Pero lo mejor fue conocer, a través del dueño del albergue, a Andrés. Andrés es un simpático vasco de 24 años que llevaba un año viviendo en la zona. Trabaja como ingeniero forestal en una compañía maderera neozelandesa. Varios años antes había jugado en la selección española de fútbol Sub 21. Estaba muy conectado a un grupo de chilenos residentes en Rotorua. A partir de este momento y durante los dos días siguientes satisfice con creces el déficit afectivo que venía arrastrando desde Australia. Acudí a un par de fiestas, una de ellas para celebrar la independencia chilena. Bailé sevillanas, comí tortilla de patatas, me volví a comunicar con otros en castellano, aunque por falta de práctica la lengua se me trababa, canté y hasta pillé un buen mareo a base de sangría. ¡Ole, ole, ole! Alegría.

Una vez resarcido de la falta de afecto, comencé a sentir el día a día en Rotorua rutinario y falto de alternativas, como a veces en un pueblo pequeño. Me quedaban pocos días en Nueva Zelanda y quería conocer otros lugares. La curiosidad pisaba a la comodidad. Pasé por otra dolorosa separación con amigos que cuesta abandonar, posiblemente para siempre. Pero mi viaje debía continuar y en Nueva Zelanda siempre hay muchas cosas que ver.

Tomé un autobús hacia la Península de Coromandel, al Noreste de la isla. Dicen que de Coromandel salen algunos de los mejores senderos de Nueva Zelanda. Es el lugar ideal para el tramping (senderismo, en neozelandés). En Coromandel el autobús me dejó en la fantasmagórica Thames. A las ocho de la noche de ese odioso domingo no quedaba abierto ni un mísero bar o restaurante para comprar un bocadillo, ni un supermercado para avituallarme. Tras aporrear insistentemente el cristal de una hamburguesería cerrada, un empleado caritativo salió de la trastienda y desconfiado me pasó por la rendija de la puerta un poco de pan y patatas fritas frías y duras. Un carpanta sevillano mendigando comida a tropecientos mil kilómetros de casa. El albergue local estaba ocupado por un par de huraños mochileros ingleses. Dormí sólo en una habitación con capacidad para dieciséis personas.

Al día siguiente desayuné con una pareja alemana que partía en coche ese mismo día hacia el parque nacional de Coromandel. Huelga decir que aproveché para unirme a ellos y gorronear locomoción; ya me había convertido en todo un experto. Tras una hora conduciendo por un tortuoso camino de grava nos bajamos en un estacionamiento vacío bajo el habitual cielo gris y amenazante, estudiamos el mapa del parque y tomamos el sendero hacia un refugio de montaña. Era el 22 de septiembre, mi cumpleaños.
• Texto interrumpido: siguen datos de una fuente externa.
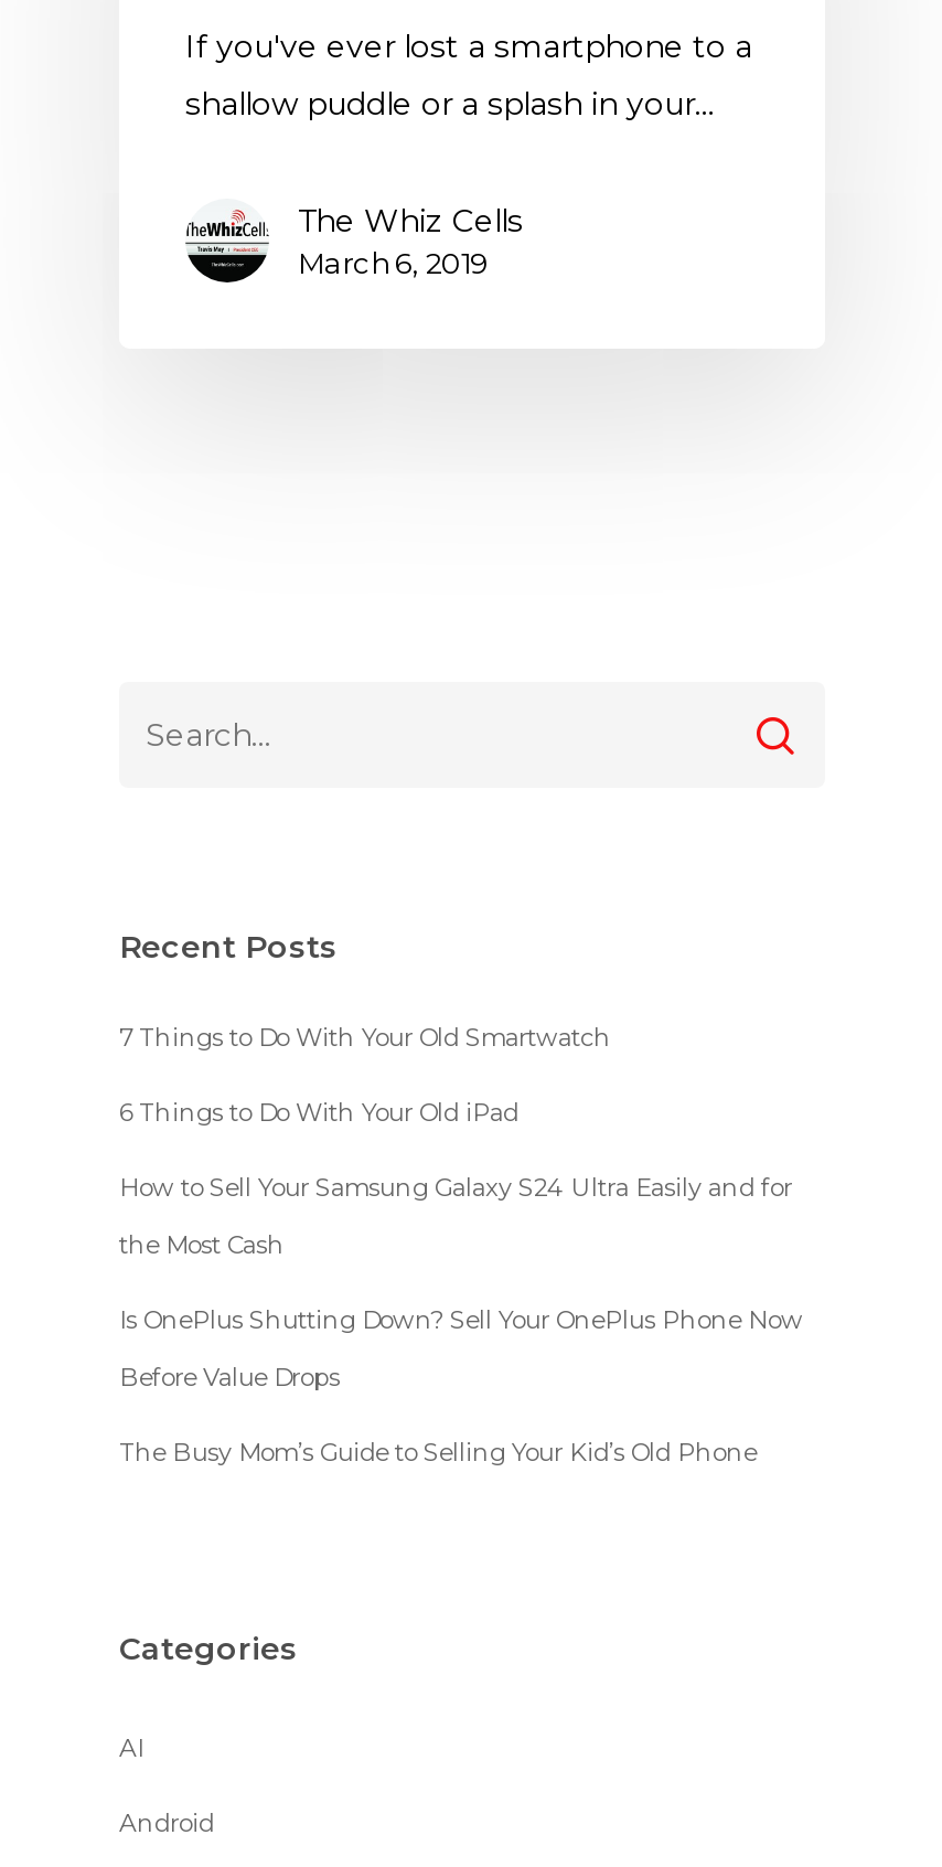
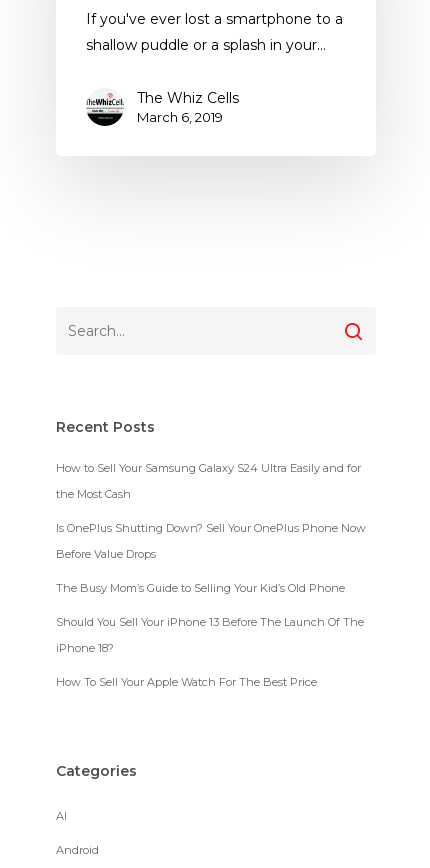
[119,1021,611,1127] 7 Things to Do With Your Old Smartwatch | 6 Things to Do With Your Old iPad -> none
moved [119,1171,803,1467] -> [56,461,366,595]: How to Sell Your Samsung Galaxy S24 Ultra Easily and for | the Most Cash | Is OnePlus Shutting Down? Sell Your OnePlus Phone Now | Before Value Drops | The Busy Mom’s Guide to Selling Your Kid’s Old Phone
none -> [56,615,364,689] Should You Sell Your iPhone 13 Before The Launch Of The | iPhone 18? | How To Sell Your Apple Watch For The Best Price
La única celebración fue un Happy Birthday que cantó la desafinada pareja alemana en medio de la nada y protegidos por un saliente de roca bajo una lluvia torrencial. Por la noche llegamos a un acogedor y confortable albergue-refugio de montaña. Allí se alojaban una docena de ancianas de la asociación de Amigas de la Montaña que se reunían una vez cada 4 o 5 meses para hacer tramping. Ellas también cantaron a coro Happy Birthday y cocinaron para mí. Me inyectaron algo de optimismo, que otra vez iba cuesta abajo. ¡Como echaba de menos el sol de Australia! Al día siguiente caminamos los tres por parajes espectaculares que no pude disfrutar por culpa de una incesante lluvia que me calaba los huesos y el alma. Regresamos en coche a Thames y al día siguiente tomé un autobús a Auckland. Mi constipado era terrible y la escafandra se hacía más gruesa y pesada.

Ilusionado a la mañana siguiente subí los peldaños de la escalerilla de un Airbus que me llevaría a las Islas Fiyi, hacia temperaturas cálidas, playas y palmeras. Pendiente queda otra visita a Nueva Zelanda, para disfrutar los paisajes con mejor clima, y por supuesto, volar a Christchurch, capital mundial del turismo aventura, en la isla Sur.

Esto es todo por ahora. Espero escribir una nueva crónica desde Fiyi.